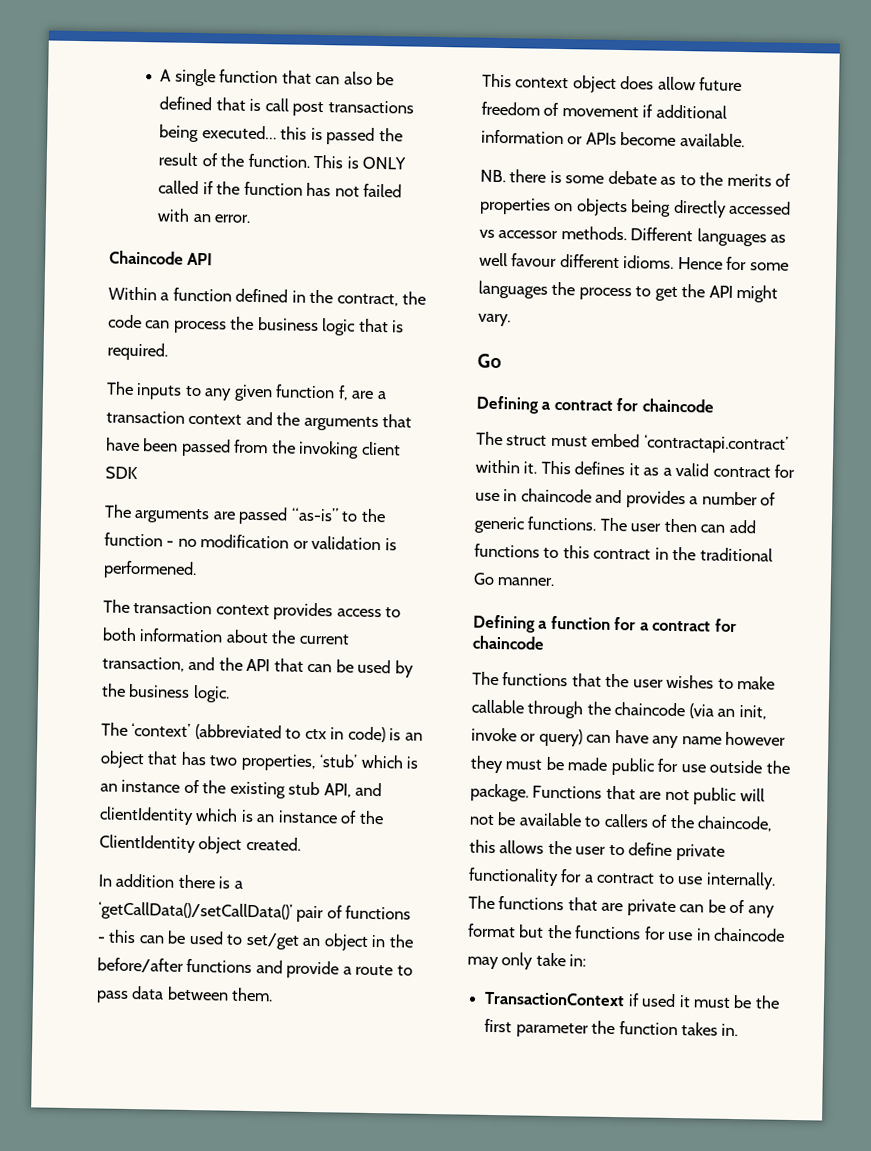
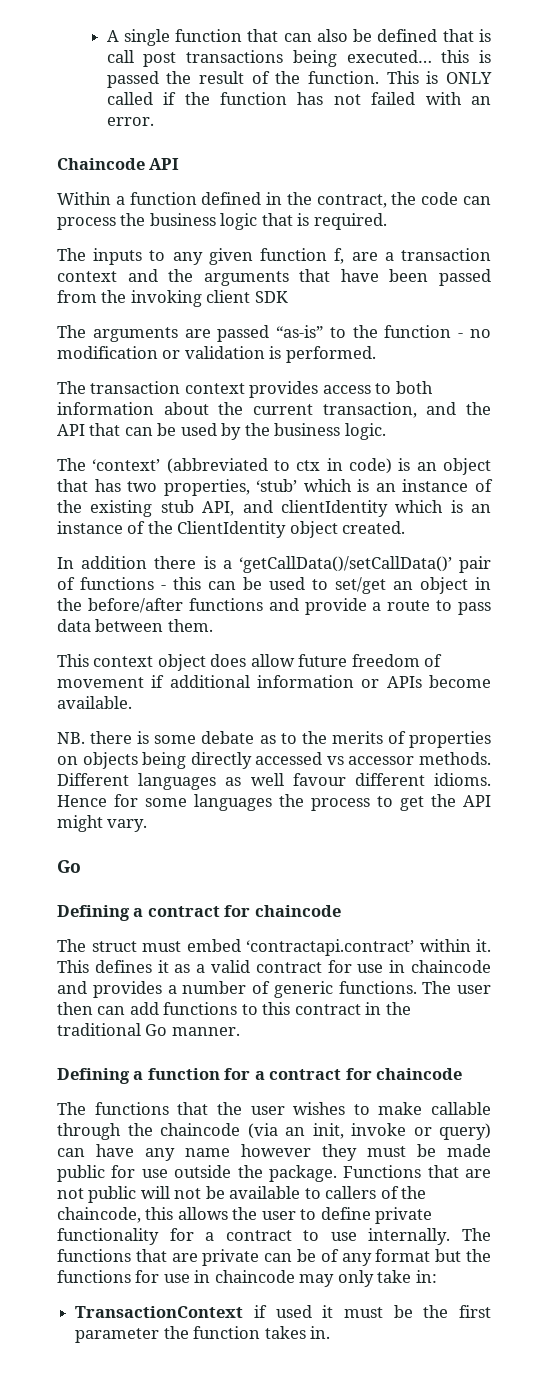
- The arguments are passed “as-is” to the function - no modification or validation is performened.
+ The arguments are passed “as-is” to the function - no modification or validation is performed.

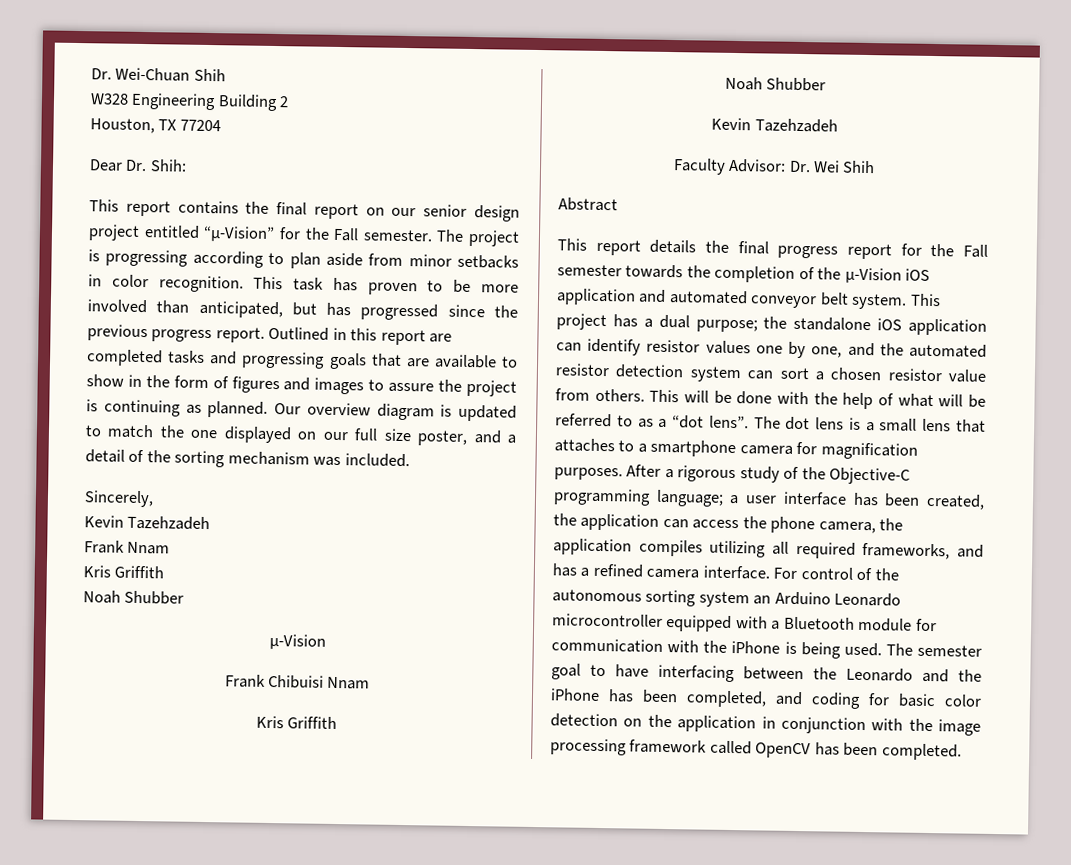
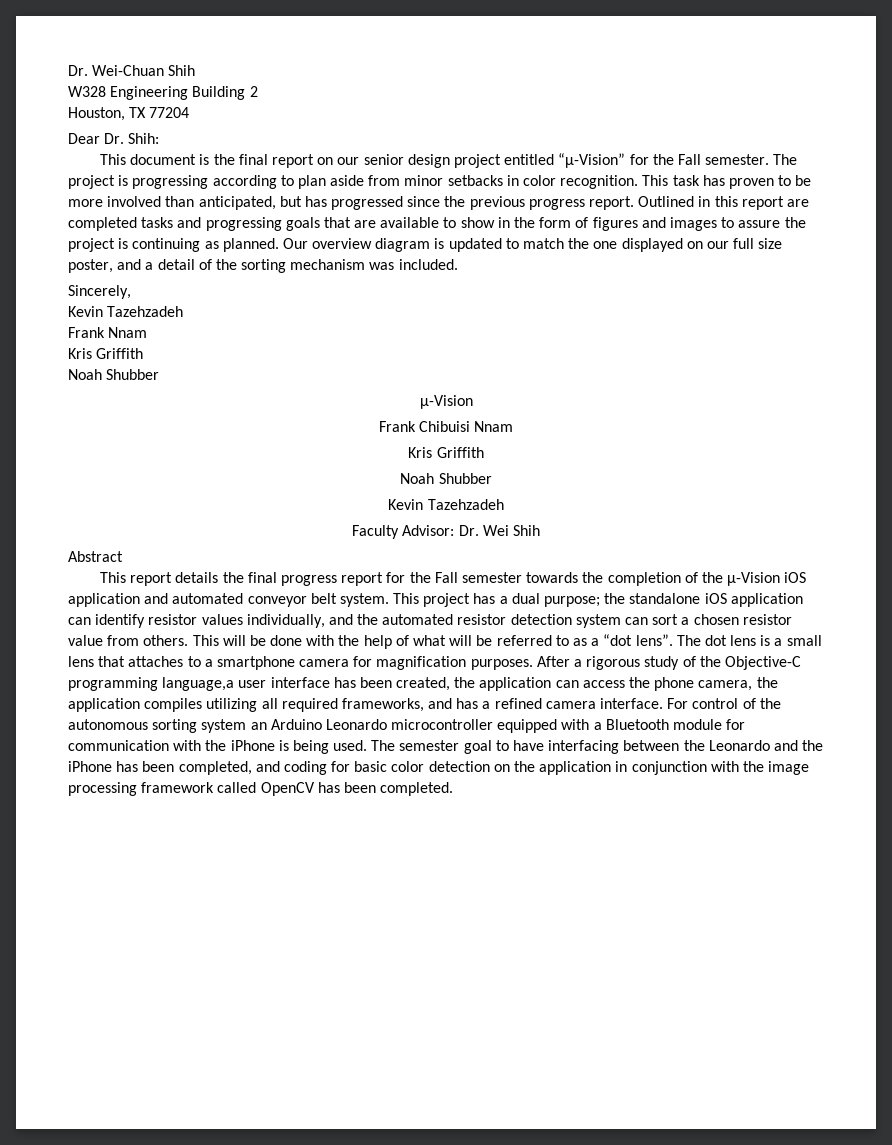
- This report contains the final report on our senior design project entitled “μ-Vision” for the Fall semester.
+ This document is the final report on our senior design project entitled “μ-Vision” for the Fall semester.
- This project has a dual purpose; the standalone iOS application can identify resistor values one by one, and the automated resistor detection system can sort a chosen resistor value from others.
+ This project has a dual purpose; the standalone iOS application can identify resistor values individually, and the automated resistor detection system can sort a chosen resistor value from others.
- After a rigorous study of the Objective-C programming language; a user interface has been created, the application can access the phone camera, the application compiles utilizing all required frameworks, and has a refined camera interface.
+ After a rigorous study of the Objective-C programming language,a user interface has been created, the application can access the phone camera, the application compiles utilizing all required frameworks, and has a refined camera interface.

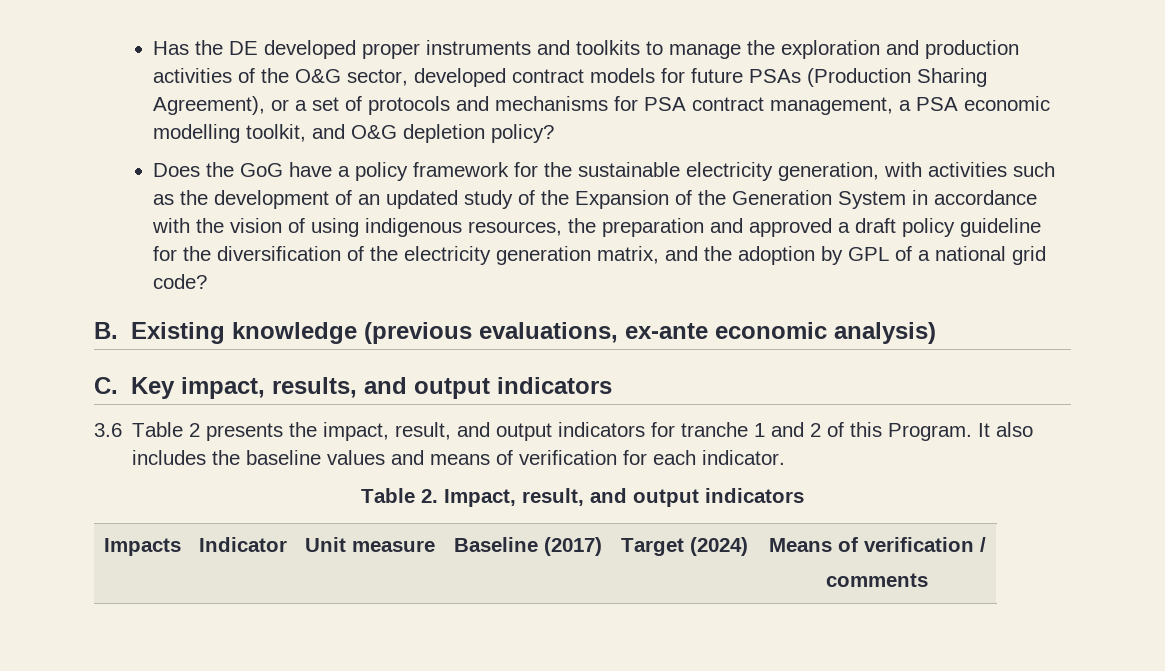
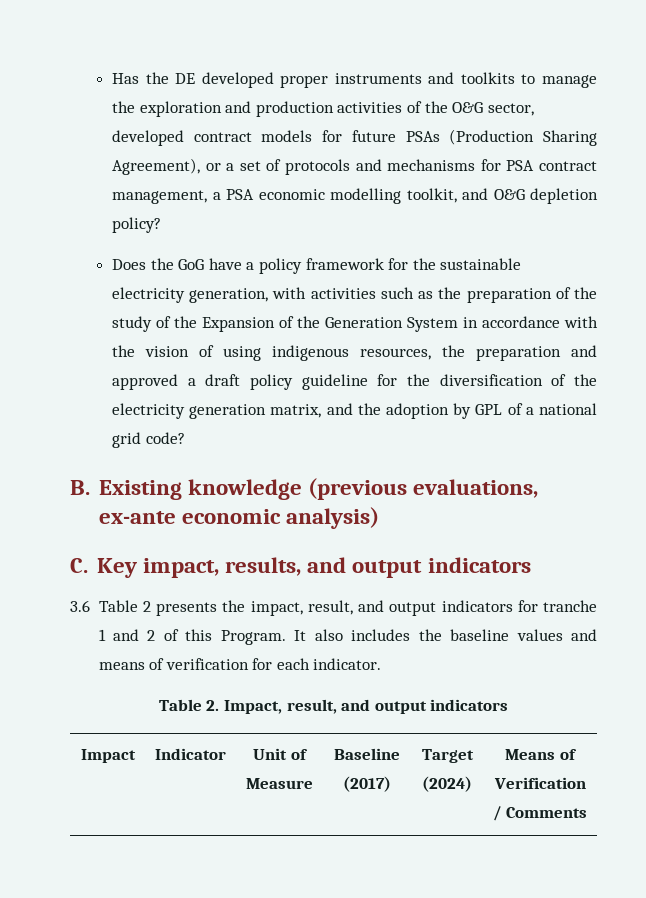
- Does the GoG have a policy framework for the sustainable electricity generation, with activities such as the development of an updated study of the Expansion of the Generation System in accordance with the vision of using indigenous resources, the preparation and approved a draft policy guideline for the diversification of the electricity generation matrix, and the adoption by GPL of a national grid code?
+ Does the GoG have a policy framework for the sustainable electricity generation, with activities such as the preparation of the study of the Expansion of the Generation System in accordance with the vision of using indigenous resources, the preparation and approved a draft policy guideline for the diversification of the electricity generation matrix, and the adoption by GPL of a national grid code?
- Impacts | Indicator | Unit measure | Baseline (2017) | Target (2024) | Means of verification /
- comments
+ Impact | Indicator | Unit of Measure | Baseline (2017) | Target (2024) | Means of Verification / Comments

* WHAT TO DO: Within the records, on how many lines does the word "diversification" appear? Provide the number alone.

* EXERCISE ANSWER: 2